Currently there are more than 1,300 CBP canine enforcement teams located throughout the nation. They are:

  • Currency/Firearms Detector Dogs - trained to detect firearms and the odor of large amounts of undeclared U.S. currency being smuggled into or out of this country to avoid monetary reporting requirements.
  • Narcotics Detector Dogs - used in the interdiction and detection of narcotics, such as marijuana, hashish, heroin, cocaine, ecstasy, and methamphetamine.
  • Concealed Human/Narcotics Detector Dogs - used to detect concealed persons attempting to enter the United States illegally, as well as narcotics.
  • Agriculture Detector Dogs - trained to detect fruits, vegetables, meats or other prohibited items that may carry animal, pests, or plant diseases that could harm U.S. agriculture resources.

"In Chicago, our canines include Labradors, Beagles, German Shepherds and Belgian Malinois who have always been very effective in locating contraband that might otherwise go unfound," said David Murphy, CBP director of Field Operations in Chicago. "Our CBP canines can be man's best friend, but after a hard day's work, they can also be a smuggler's worst nightmare."

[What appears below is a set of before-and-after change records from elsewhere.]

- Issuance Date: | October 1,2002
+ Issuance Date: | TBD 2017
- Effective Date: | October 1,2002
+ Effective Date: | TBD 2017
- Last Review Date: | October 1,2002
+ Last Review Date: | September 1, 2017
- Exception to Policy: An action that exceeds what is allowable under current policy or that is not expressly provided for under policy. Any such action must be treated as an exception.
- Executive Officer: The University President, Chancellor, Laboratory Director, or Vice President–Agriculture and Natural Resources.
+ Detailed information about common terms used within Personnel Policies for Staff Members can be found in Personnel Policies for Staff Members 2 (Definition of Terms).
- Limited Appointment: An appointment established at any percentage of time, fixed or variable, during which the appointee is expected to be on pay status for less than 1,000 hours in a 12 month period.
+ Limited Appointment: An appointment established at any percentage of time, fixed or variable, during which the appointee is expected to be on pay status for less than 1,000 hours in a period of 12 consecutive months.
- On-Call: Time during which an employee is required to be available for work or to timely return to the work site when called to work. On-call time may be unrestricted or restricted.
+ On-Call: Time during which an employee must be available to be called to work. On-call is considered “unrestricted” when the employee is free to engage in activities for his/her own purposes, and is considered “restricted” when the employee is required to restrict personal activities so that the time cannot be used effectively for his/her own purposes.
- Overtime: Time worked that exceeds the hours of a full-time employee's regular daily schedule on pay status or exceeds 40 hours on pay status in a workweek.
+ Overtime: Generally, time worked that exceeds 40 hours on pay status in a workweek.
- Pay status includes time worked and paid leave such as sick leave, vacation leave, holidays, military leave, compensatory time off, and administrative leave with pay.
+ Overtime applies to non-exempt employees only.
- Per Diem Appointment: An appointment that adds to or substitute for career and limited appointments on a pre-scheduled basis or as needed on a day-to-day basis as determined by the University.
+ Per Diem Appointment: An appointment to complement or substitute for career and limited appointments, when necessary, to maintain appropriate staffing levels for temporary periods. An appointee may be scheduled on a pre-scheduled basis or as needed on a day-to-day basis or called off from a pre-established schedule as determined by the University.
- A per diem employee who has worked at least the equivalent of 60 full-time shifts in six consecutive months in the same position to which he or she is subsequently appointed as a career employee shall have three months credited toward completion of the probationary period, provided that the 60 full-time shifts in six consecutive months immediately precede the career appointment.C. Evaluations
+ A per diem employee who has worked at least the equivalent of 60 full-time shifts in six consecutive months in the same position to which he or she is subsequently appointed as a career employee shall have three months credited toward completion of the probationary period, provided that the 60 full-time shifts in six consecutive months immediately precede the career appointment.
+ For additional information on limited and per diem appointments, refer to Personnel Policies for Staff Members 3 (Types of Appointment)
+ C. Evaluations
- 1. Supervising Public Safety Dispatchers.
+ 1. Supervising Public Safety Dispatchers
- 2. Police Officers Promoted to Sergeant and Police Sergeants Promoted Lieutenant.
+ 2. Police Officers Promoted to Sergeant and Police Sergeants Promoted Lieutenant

The career of a CBP canine usually lasts until they are unable to work due to age or an injury. Upon retirement, these dogs can go live with their handlers or are adopted by a loving family.

U.S. Customs and Border Protection is the unified border agency within the Department of Homeland Security charged with the management, control and protection of our nation's borders at and between the official ports of entry. CBP is charged with keeping terrorists and terrorist weapons out of the country while enforcing hundreds of U.S. laws.